_Work instruction:_ Please return every line of the records below that holds the word "analysis".

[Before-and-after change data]

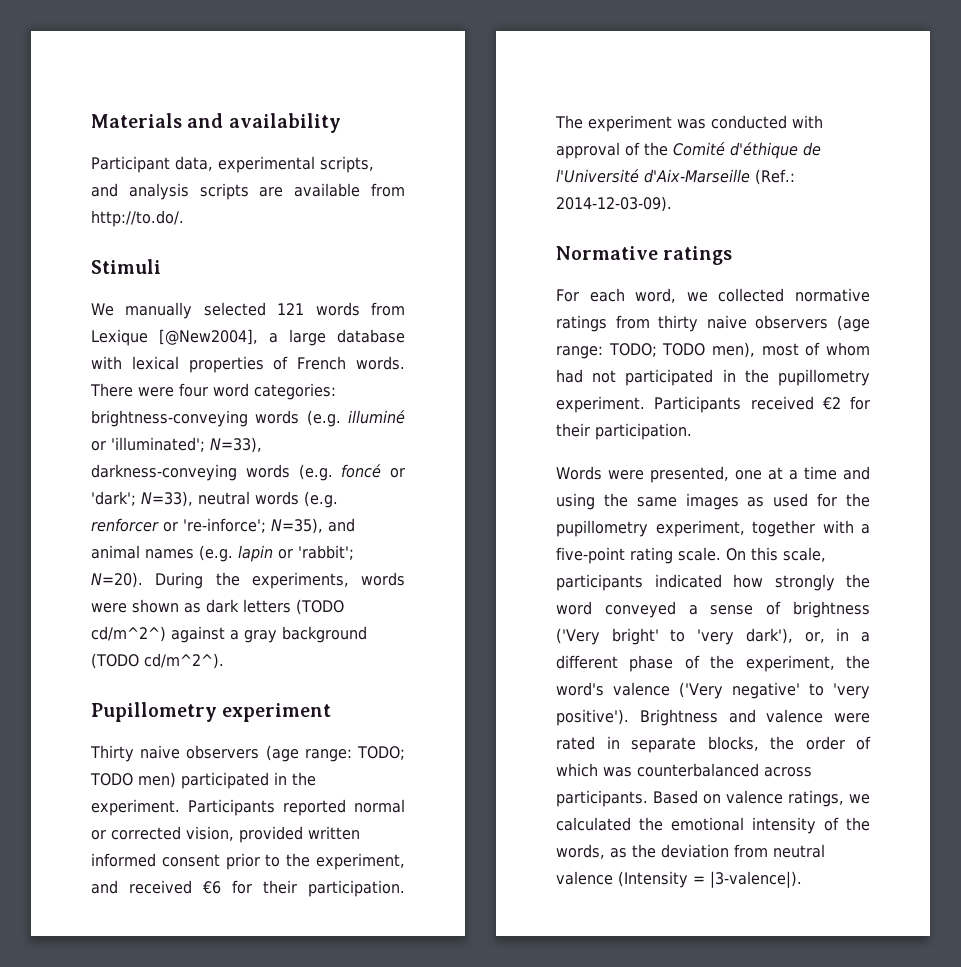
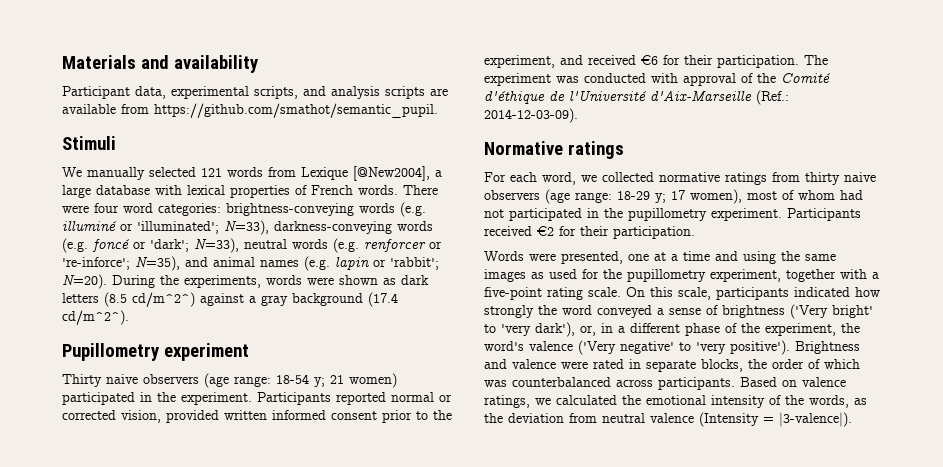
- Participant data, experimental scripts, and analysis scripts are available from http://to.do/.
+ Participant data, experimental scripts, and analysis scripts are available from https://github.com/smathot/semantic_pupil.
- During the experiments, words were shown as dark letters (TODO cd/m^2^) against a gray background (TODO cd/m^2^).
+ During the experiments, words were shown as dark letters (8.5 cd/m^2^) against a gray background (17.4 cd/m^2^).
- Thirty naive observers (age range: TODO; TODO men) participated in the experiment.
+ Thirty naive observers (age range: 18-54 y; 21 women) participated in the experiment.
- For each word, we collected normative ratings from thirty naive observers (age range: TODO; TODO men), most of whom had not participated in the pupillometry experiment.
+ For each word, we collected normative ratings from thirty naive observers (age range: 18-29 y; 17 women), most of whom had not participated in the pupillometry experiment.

_Answer area:_
- Participant data, experimental scripts, and analysis scripts are available from http://to.do/.
+ Participant data, experimental scripts, and analysis scripts are available from https://github.com/smathot/semantic_pupil.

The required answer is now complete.